Congo Dawn by Katherine Scholes
This 600-page novel has everything. There’s a young Australian woman summoned to Africa in the mid-1960s by her dying estranged father, a volatile uprising in the Congo, mercenaries recruited from around the world, and a hunter with memories of a long-lost daughter.
Add to the mix a missionary doctor and his family living in the jungle and ministering to sick Africans (including lepers), a wealthy American woman with mysterious links to the fighting, and support for opposing sides in the Congo from Western and Eastern powers.
Katherine Scholes was born in Tanzania, the daughter of a missionary doctor and an artist. The family left Africa when she was 10, eventually settling in Australia, where she still lives. She has since become a successful author, setting several of her novels in Africa.

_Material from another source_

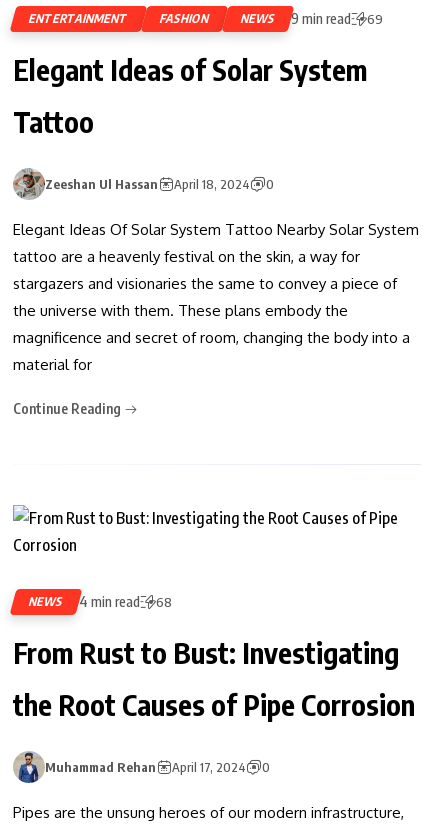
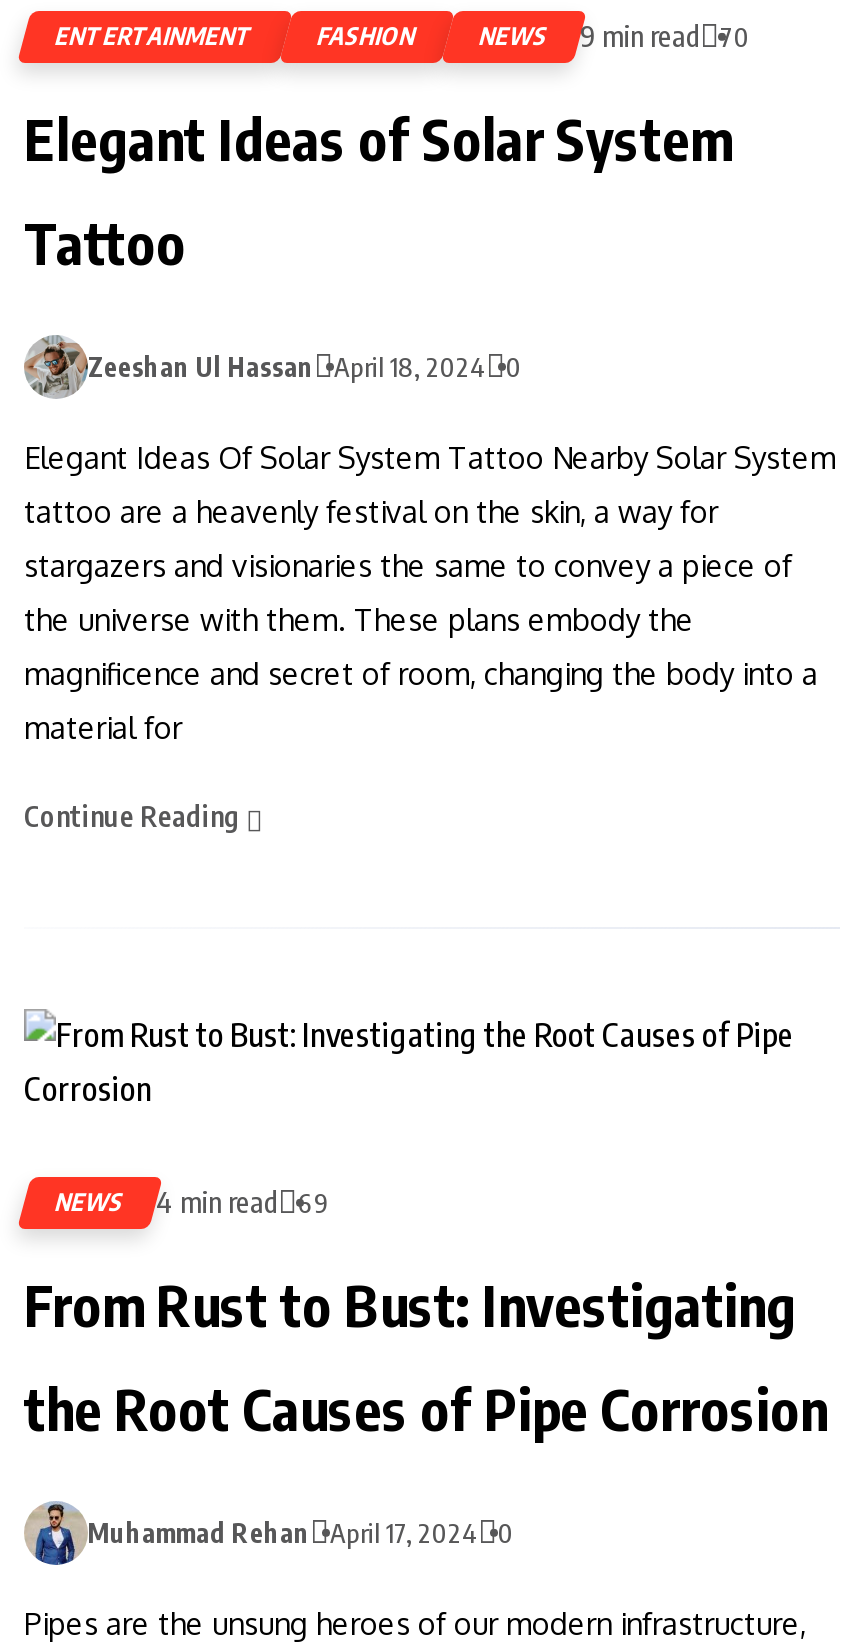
[367,11,383,27] 69 -> [720,20,750,52] 70
[27,593,172,610] NEWS 4 min read 68 -> [52,1184,330,1218] NEWS 4 min read 69

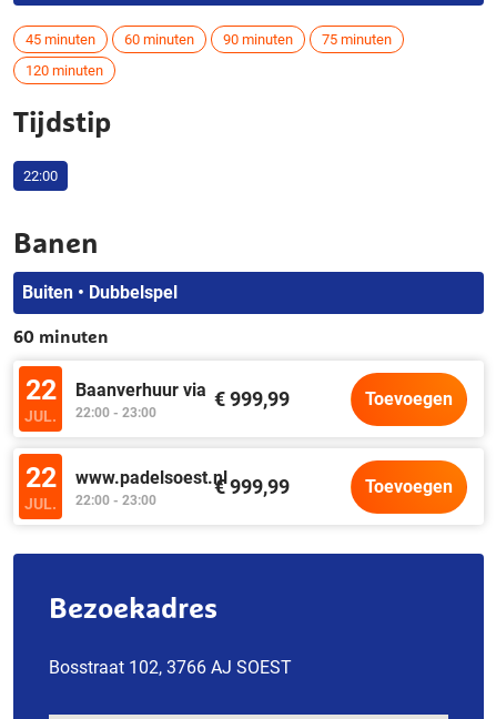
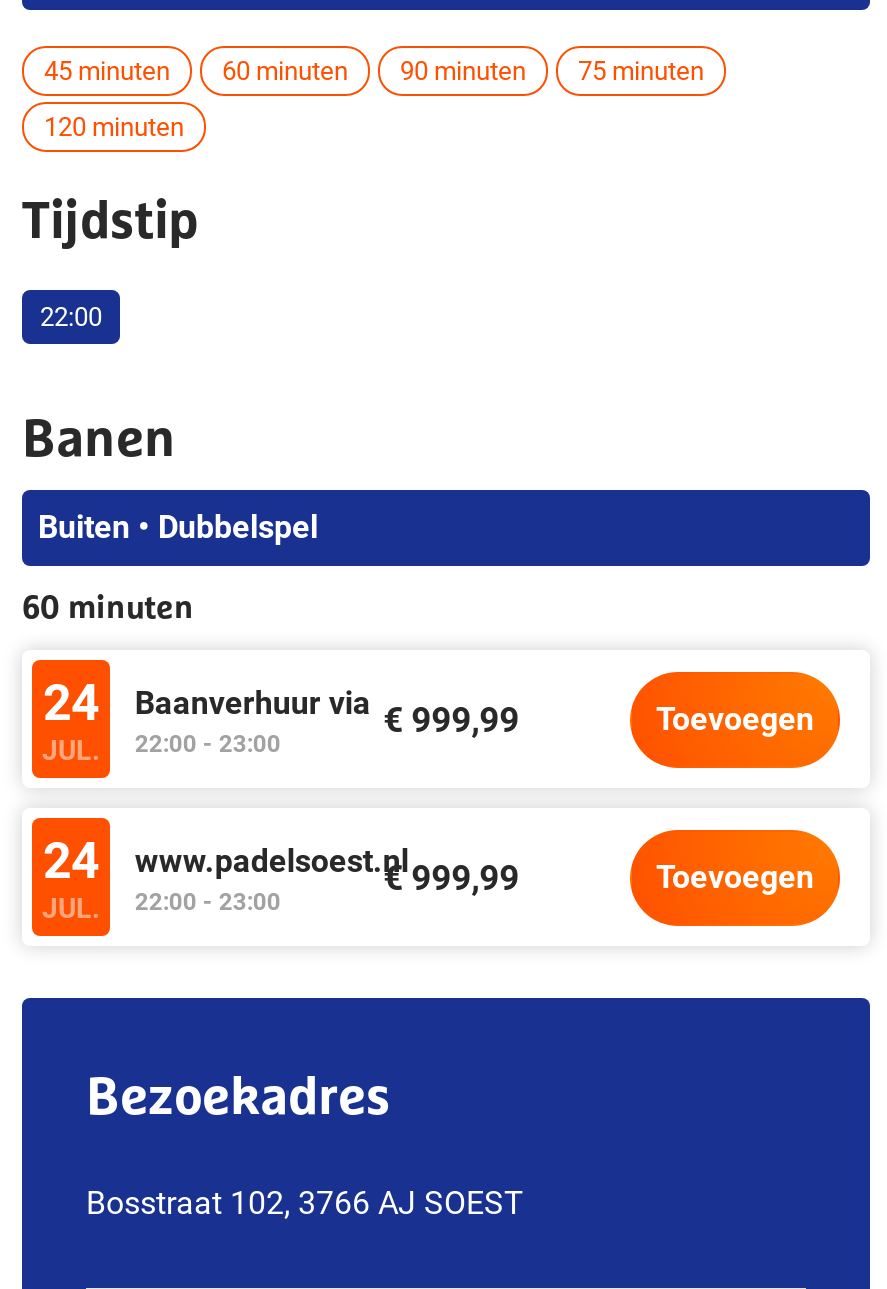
[25,374,289,410] 22 Baanverhuur via € 999,99 -> [43,674,519,739] 24 Baanverhuur via € 999,99
[25,462,56,494] 22 -> [43,832,99,890] 24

This book confronts the dark side of Belgian colonialism and lays bare the appalling genocide during that time, particularly when King Leopold II of Belgium regarded the Congo as his personal fiefdom.
The rebels, known as Simbas, start off with high ideals in their efforts to unseat the pro-Western government after the murder of the Congo’s first prime minister, the pro-socialist Patrice Lumumba, but the troops on the ground were soon out of control. The savagery with which many Simbas treated any Europeans they encountered, and even their own Congolese, is sickening, but it’s based on actual events.
The author has skilfully portrayed the characters of the mercenaries, brought in by the West to defeat the rebels, while witchdoctors lead and influence the Simbas.
Scholes’s accounts of the nkisi, power figures usually kept in sacred huts but stolen by colonial collectors, are chilling but authentic; Congolese artefacts are known to have influenced European artists such as Picasso.
It’s a ripping yarn based on hideous historical events in the Congo, which even now is not at peace.